# Steering wheel recovering



## LubsDaDubs (Apr 6, 2004)

Any body know of a good place to get a steering wheel recovered in Canada?? Cheap helps too
got to get a new skin on my old Formuling France










_Modified by LubsDaDubs at 6:17 PM 10-3-2004_


----------



## DubbyDriver (Oct 23, 2003)

Wow, that is some serious art.
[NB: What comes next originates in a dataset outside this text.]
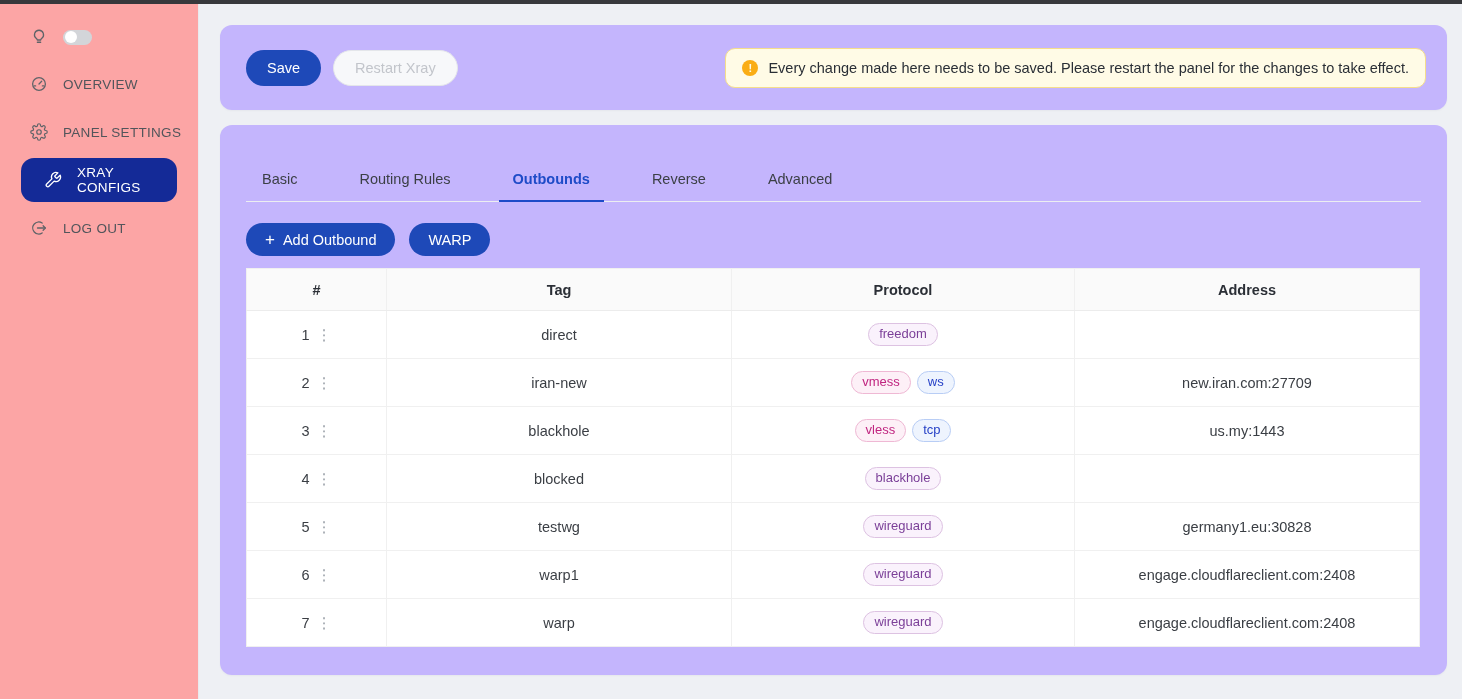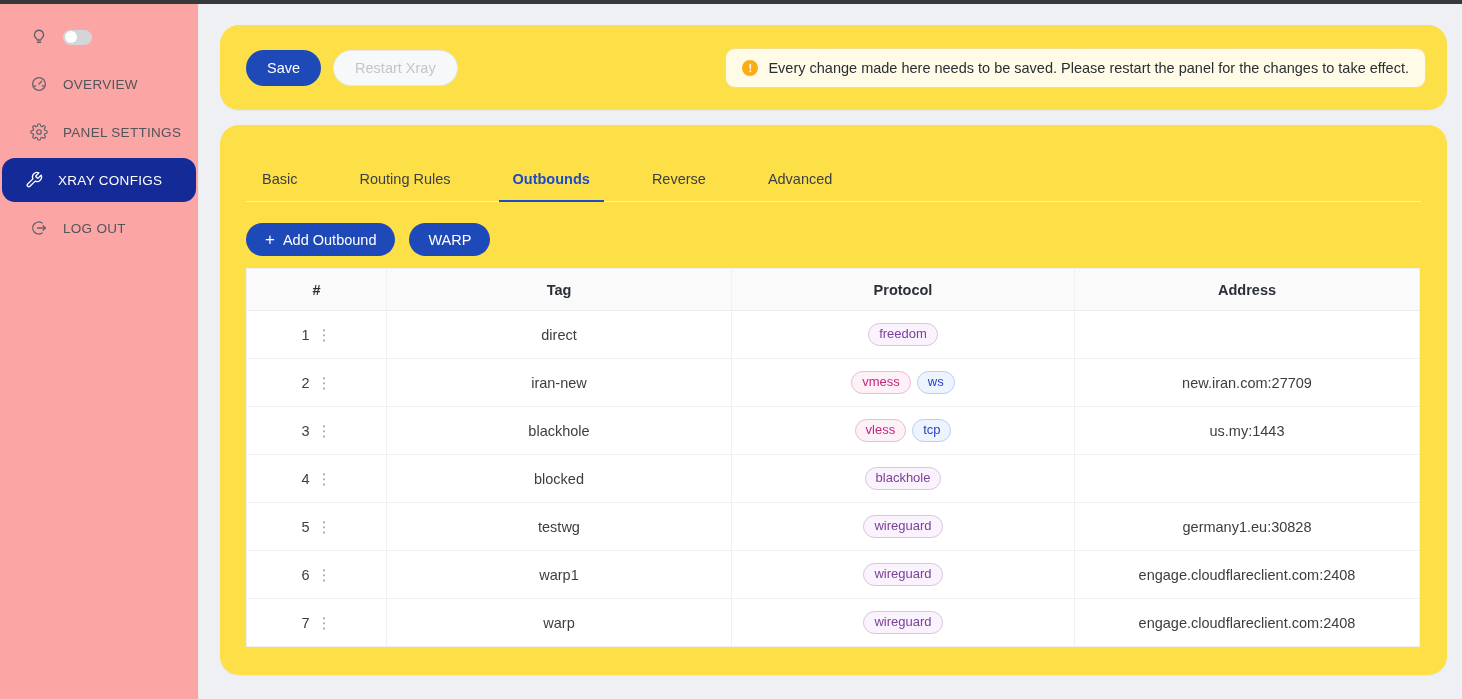"Save" .card { background: #fde047 -> #c4b5fd; border-radius: 19px -> 12px }
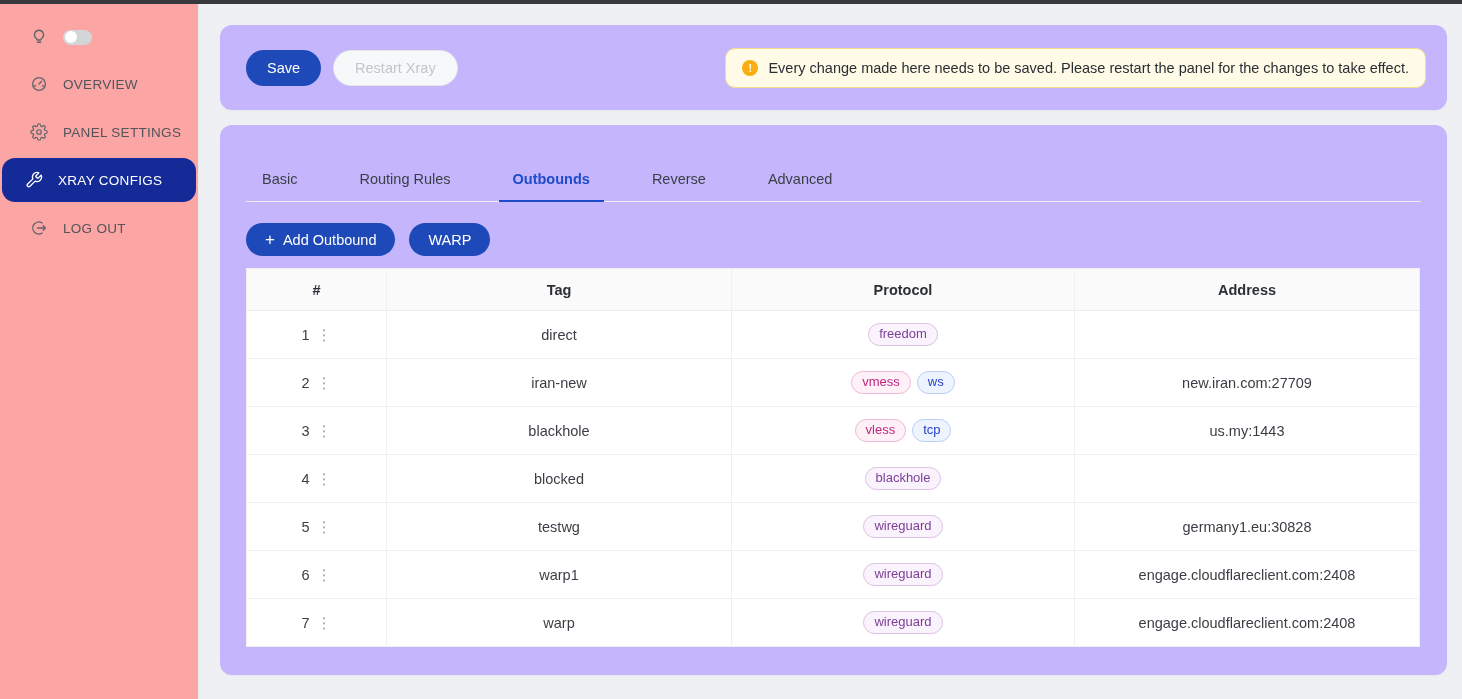"XRAY CONFIGS" .nav-item.active { margin: 2px 2px -> 2px 21px }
Good luck


----------



## LubsDaDubs (Apr 6, 2004)

*Re: Steering wheel recovering (LubsDaDubs)*

bump the hump


----------



## Ibid (Mar 12, 2003)

*Re: Steering wheel recovering (LubsDaDubs)*

if you want cheap.. you should buy the raw materials and DIY..
seriously... we did this for a while and the labor alone is crazy (5+ hours to make it perfect)...
..and that doesn't even include the investment of 3 prior 'practice' steering wheels to get it right (perfect the technique)
...not worth it.. no one wants to pay the labor rates








There is a place either in Edmonton or Calgary that sells raw leather, needle and thread and glue.... you can find them on the 'net if you search!
Best of luck!


----------



## LubsDaDubs (Apr 6, 2004)

*Re: Steering wheel recovering (Ibid)*

hmmmm diy
I like the sound of that, ehhh what the heck i got all winter,
I wish i could just restitch what is already there, but i have no idea on how to stretch the vinyl.
all the same thanks for the input


----------



## Ibid (Mar 12, 2003)

*Re: Steering wheel recovering (LubsDaDubs)*

this is the 5th steering wheel we did:
http://forums.vwvortex.com/zerothread?id=1538773
...already sold of the Miata 4 spoke that was redone... and 1 porsche steering wheel redone as well as a different MKIV steering wheel that was one of the early redo's

...that one above is the last one... will NOT do any more.. TOO MUCH of a loss in an attempt to make a living at it... TOO much time investment


----------